What Is the Ocean?

The Ocean is a vast, salt water body that covers three fourths of the Earth’s surface. Oceans are so large and powerful that they influence every other Earth system, including climate and weather. The constant transfer of heat from the equator to the poles drives oceanic and atmospheric circulation—winds, waves, currents, eddies, and more. It’s also home to life: the ocean produces most of the world’s oxygen and holds 50 times more carbon than the atmosphere.

The ocean is a vital resource for humans. It provides food, jobs, recreation, and many other important services. But it’s also being damaged by human activity. From overfishing to plastic pollution, the ocean needs our help. National Geographic supports ocean exploration, conservation, and education through our work with preeminent scientists and explorers.

We use the terms sea and ocean interchangeably, but they have different meanings. When we refer to the whole ocean, it is often called a world ocean or global ocean. This is because it is one body of water that connects all continents. We further divide the world ocean into sections based on their location: the Pacific Ocean (from the east coasts of Asia and Australia to the west coasts of North America), the Atlantic Ocean (from the east coasts of Africa and Europe to the west coasts of Asia and the Americas), the Indian Ocean (from the east coasts of Africa, India, and Australia to the west coasts of Europe and Asia), and the Arctic Ocean (in the extreme global north).

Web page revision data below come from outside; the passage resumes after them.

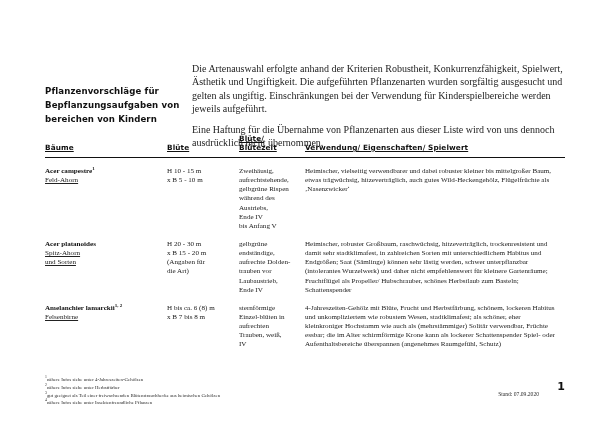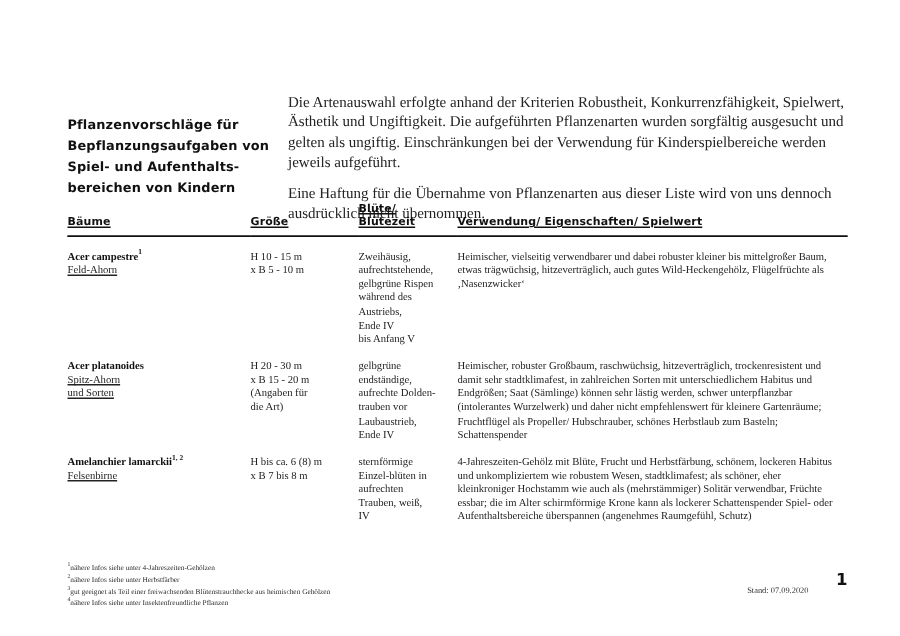--- a/index.html
+++ b/index.html
@@ -159,35 +159,34 @@
 </head>
 <body>
 
 <div class="page">
 
 
   <div class="header">
     <div class="doc-title">
       <div>Pflanzenvorschläge für</div>
       <div>Bepflanzungsaufgaben von</div>
-      <div>Spiel- und Aufenthalts-</div>
       <div>bereichen von Kindern</div>
     </div>
     <div class="intro">
       <p>Die Artenauswahl erfolgte anhand der Kriterien Robustheit, Konkurrenzfähigkeit, Spielwert, Ästhetik und Ungiftigkeit. Die aufgeführten Pflanzenarten wurden sorgfältig ausgesucht und gelten als ungiftig. Einschränkungen bei der Verwendung für Kinderspielbereiche werden jeweils aufgeführt.</p>
       <p>Eine Haftung für die Übernahme von Pflanzenarten aus dieser Liste wird von uns dennoch ausdrücklich nicht übernommen.</p>
     </div>
   </div>
 
   <div class="table-wrap">
     <table class="plants">
       <thead>
         <tr>
           <th class="c-name">Bäume</th>
-          <th class="c-size">Größe</th>
+          <th class="c-size">Blüte</th>
           <th class="c-bloom">Blüte/ Blütezeit</th>
           <th class="c-use">Verwendung/ Eigenschaften/ Spielwert</th>
         </tr>
       </thead>
       <tbody>
 
         <tr>
           <td class="c-name">
             <span class="sci">Acer campestre</span><span class="sup">1</span>
             <span class="common">Feld-Ahorn</span>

Oceans form when tectonic plates move slowly along a layer of hot, semi-liquid rock beneath Earth’s surface. As the plates separate, they create vast underwater mountain ranges known as mid-ocean ridges. These ridges provide a route for magma to rise up from deep within the Earth to form new seafloor. Over time, the new seafloor spreads out and forms an ocean basin.

From a biological perspective, oceans are rich in biodiversity: they contain a great diversity of living things. Coral reefs, salt marshes, mangroves, and sea grass beds are examples of ocean habitats that support many species of plants and animals. They also support a great diversity of fish species—fish make up 16% of the animal protein consumed by people worldwide.

Sea grass beds, for example, are a great source of food for marine animals and birds. They also have the ability to absorb and store carbon from the atmosphere, which helps offset some of the effects of human-caused climate change.

The ocean is a major player in the global economy. It provides clean drinking water, generates electricity, regulates the climate, and supports billions of people with food, jobs, recreation, and more. The ocean is an incredible source of beauty, too: beaches, whales, dolphins, and other sea creatures delight us with their majestic displays.

We rely on the ocean for transportation, too. Ships transport billions of tons of goods and people across the globe each year. From a planetary perspective, shipping freight by sea is better than flying because it uses less fuel per load.